Irish Reel – Molly on the Shore

British Folk-Song Music Setting on 2 Cork Reel tunes: ‘Temple Hill’ and ‘Molly on the Shore’.

Percy Aldridge Grainger

Arranged for Brass Quintet by Ryan Linham

Parts:

Cornet 1 and 2

French horn / Tenor Horn in Eb

Trombone / Euphonium

Tuba / Eb Bass

The Percy Grainger Archives

The British Library contains an intimate collection of over 300 recordings and handwritten transcriptions of traditional English folksongs collated by Percy Grainger.

Between 1906 and 1908, Granger visited singers in Lincolnshire, Gloucestershire and London using a phonograph which recorded onto delicate wax cylinders. He became the first collector to record traditional music in the UK using a sophisticated mechanical recording device.

This intricate, time-consuming and by all accounts thoroughly-enjoyable work has allowed modern listeners to hear the voices of people born in the early 19th century and saved hundreds of songs from extinction.

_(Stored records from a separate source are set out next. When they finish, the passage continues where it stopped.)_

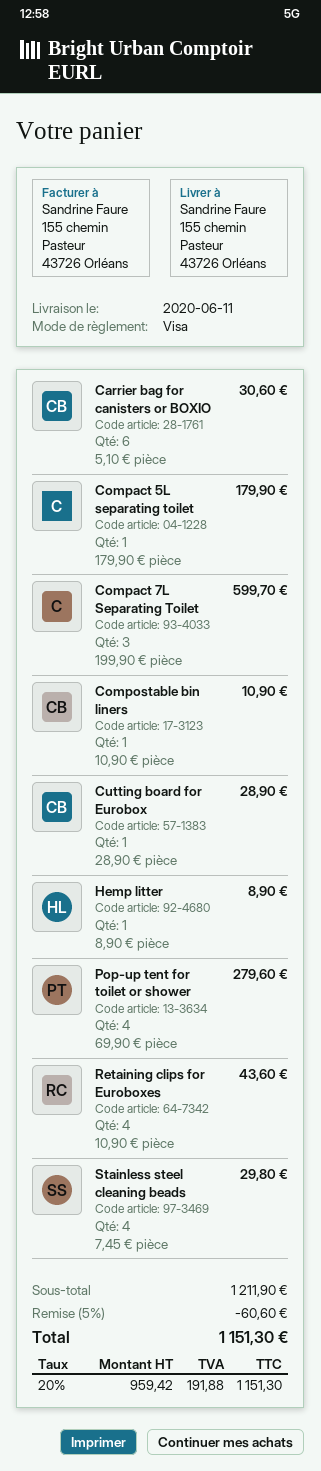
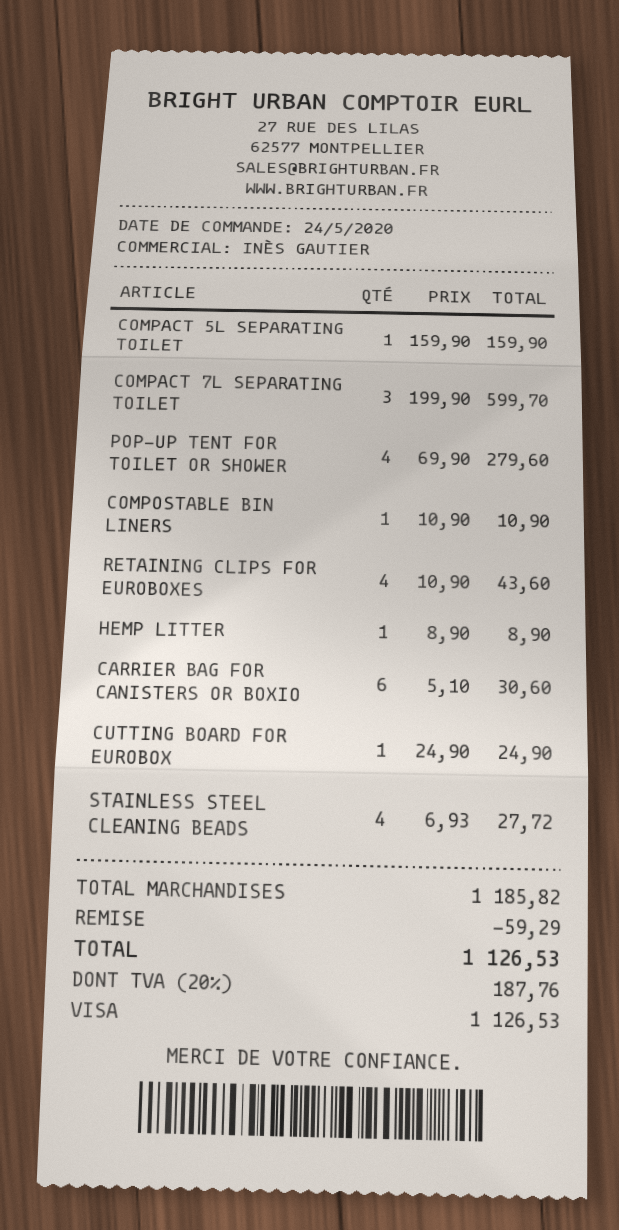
Compact 5L separating toilet: 1 x 179.90 = 179.90 -> 1 x 159.90 = 159.90
Cutting board for Eurobox: 1 x 28.90 = 28.90 -> 1 x 24.90 = 24.90
Stainless steel cleaning beads: 4 x 7.45 = 29.80 -> 4 x 6.93 = 27.72
subtotal: 1211.90 -> 1185.82
discount: 60.60 -> 59.29
tax: 20% = 191.88 -> 20% = 187.76
total: 1151.30 -> 1126.53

Percy Grainger’s Folk Song Settings

Not fully content with the catalogue of transcriptions he created, Grainger went on to ‘modularly orchestrate’ and arrange many beloved British folksong melodies for concert performance. Famous examples include ‘Shepherd’s Hey’ (1911), ‘Lincolnshire Posy’ (1940) and ‘Country Gardens’ (1919). We were delighted to include both ‘Molly On the Shore’ and ‘Ye Banks and Braes O’ Bonnie Doon’ in our first ‘British Folk Music for Brass’ album.

Grainger inspired me to find more minimal approaches within my arranging. I embraced his style of using English performance directions such as ‘pure’, louden’ or ‘heavy’ and enjoyed mimicking his chromatic harmonic movements, cheeky syncopated backings and soaring countermelodies to give my writing some of the qualities found in these fascinating yet little known compositional techniques.